Daniel Ricciardo swapped yellow flags for yellow cards on Sunday, popping up in the stands at Brentford vs Newcastle while the rest of Formula 1 decamped to Interlagos.
The eight-time grand prix winner — who recently confirmed his retirement from F1 and a new role as a global racing ambassador with Ford — was spotted on the broadcast at the Gtech Community Stadium as Brentford won 3-1. Seated alongside him was Sky F1’s Natalie Pinkham, still recovering from neck surgery and forced to delay her planned return to on-site duty in Brazil.
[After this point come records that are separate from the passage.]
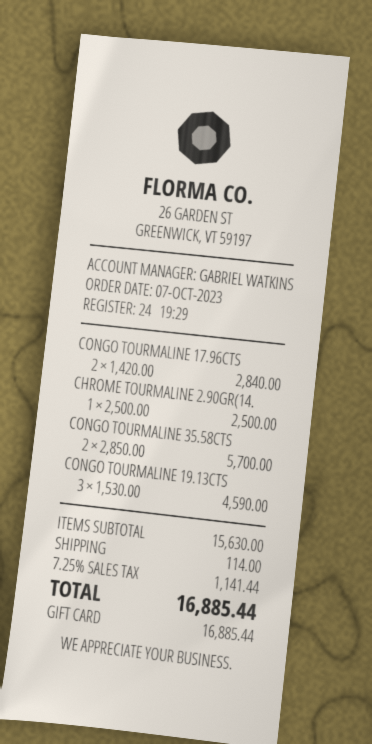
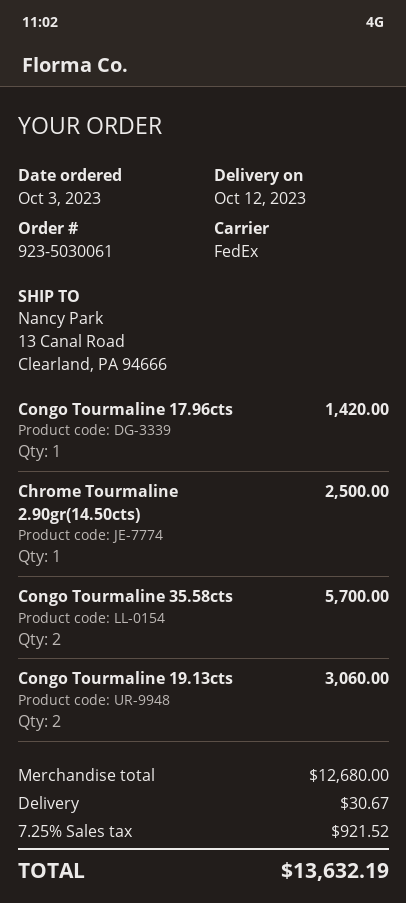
order date: 2023-10-07 -> 2023-10-03
CONGO TOURMALINE 17.96CTS: 2 for 2840.00 -> 1 for 1420.00
CONGO TOURMALINE 19.13CTS: 3 for 4590.00 -> 2 for 3060.00
subtotal: 15630.00 -> 12680.00
shipping: 114.00 -> 30.67
tax: 7.25% = 1141.44 -> 7.25% = 921.52
total: 16885.44 -> 13632.19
Daniel Ricciardo at Brentford vs Newcastle! 🏁https://t.co/oPVdu3zsDs
— Sky Sports Premier League (@SkySportsPL)November 9, 2025
Pinkham’s late setback prompted a quick shuffle for Sky Sports F1: Simon Lazenby cut short his weekend off to anchor coverage from Saturday in São Paulo, while Craig Slater and Ted Kravitz tag-teamed Friday’s sessions.
Ricciardo and Pinkham go way back — he’s godfather to her son, Wilf — and the Aussie’s off-track kindness is a recurring theme among those who’ve worked with him. As Pinkham put it not long ago, the public sees the smile and the mischief; behind the scenes, the generosity runs deeper.
It’s been a winding final act to a career that delivered some of the sport’s loudest cheers. Ricciardo’s eight wins include seven with Red Bull and that cathartic 2021 triumph at Monza with McLaren. After losing his McLaren seat, he rejoined the Red Bull camp as reserve and worked his way back onto the grid with the sister team in 2023. A full Red Bull Racing recall never came, and his exit followed the 2024 Singapore Grand Prix.
This year, he put a full stop on the racing chapter and opened a new one with Ford. The American brand, partnered with Red Bull Powertrains for F1’s 2026 regulations, has Ricciardo front and center as a Global Ford Racing Ambassador. His brief? Lean into the “fun” that’s always powered him, with a particular focus on the Raptor brand and the broader Ford performance ecosystem — from F1 to Dakar, Le Mans to Bathurst. If you know Ricciardo, you know that tracks with the guy who once bought a Raptor before he bought a house.
Seeing him at a Premier League match, then, made a kind of sense. The travelling circus was at full tilt in Brazil, but Ricciardo — as he’s done more than once lately — chose a different paddock for the weekend, one with pies, floodlights and the kind of shouty atmosphere he’s always thrived on. He didn’t need a visor to soak it in.
The sight of Ricciardo and Pinkham together doubled as a neat snapshot of how F1’s personalities spill beyond the pit lane. Pinkham, one of Sky’s best conductors of the human moments beneath the lap times, has been open about her recovery, and her presence — even off-duty, scarfed up against the London chill — will be a welcome sign for fans waiting on her full return.
As for Ricciardo, retirement hasn’t dulled the magnetism. He’s traded parc fermé for press boxes and stages, swapping telemetry chats for brand strategy and off-road playtime, but he’s still orbiting the sport he defined for more than a decade. With Ford’s F1 partnership ramping towards 2026 — supplying Red Bull Racing and its sister outfit — expect to see him weaving between paddocks, OEM boardrooms and the occasional football stand.
On a Brazilian weekend that delivered its usual drama, a quick cutaway to a smiling Ricciardo in West London was a reminder: the Honey Badger’s left the grid, not the conversation.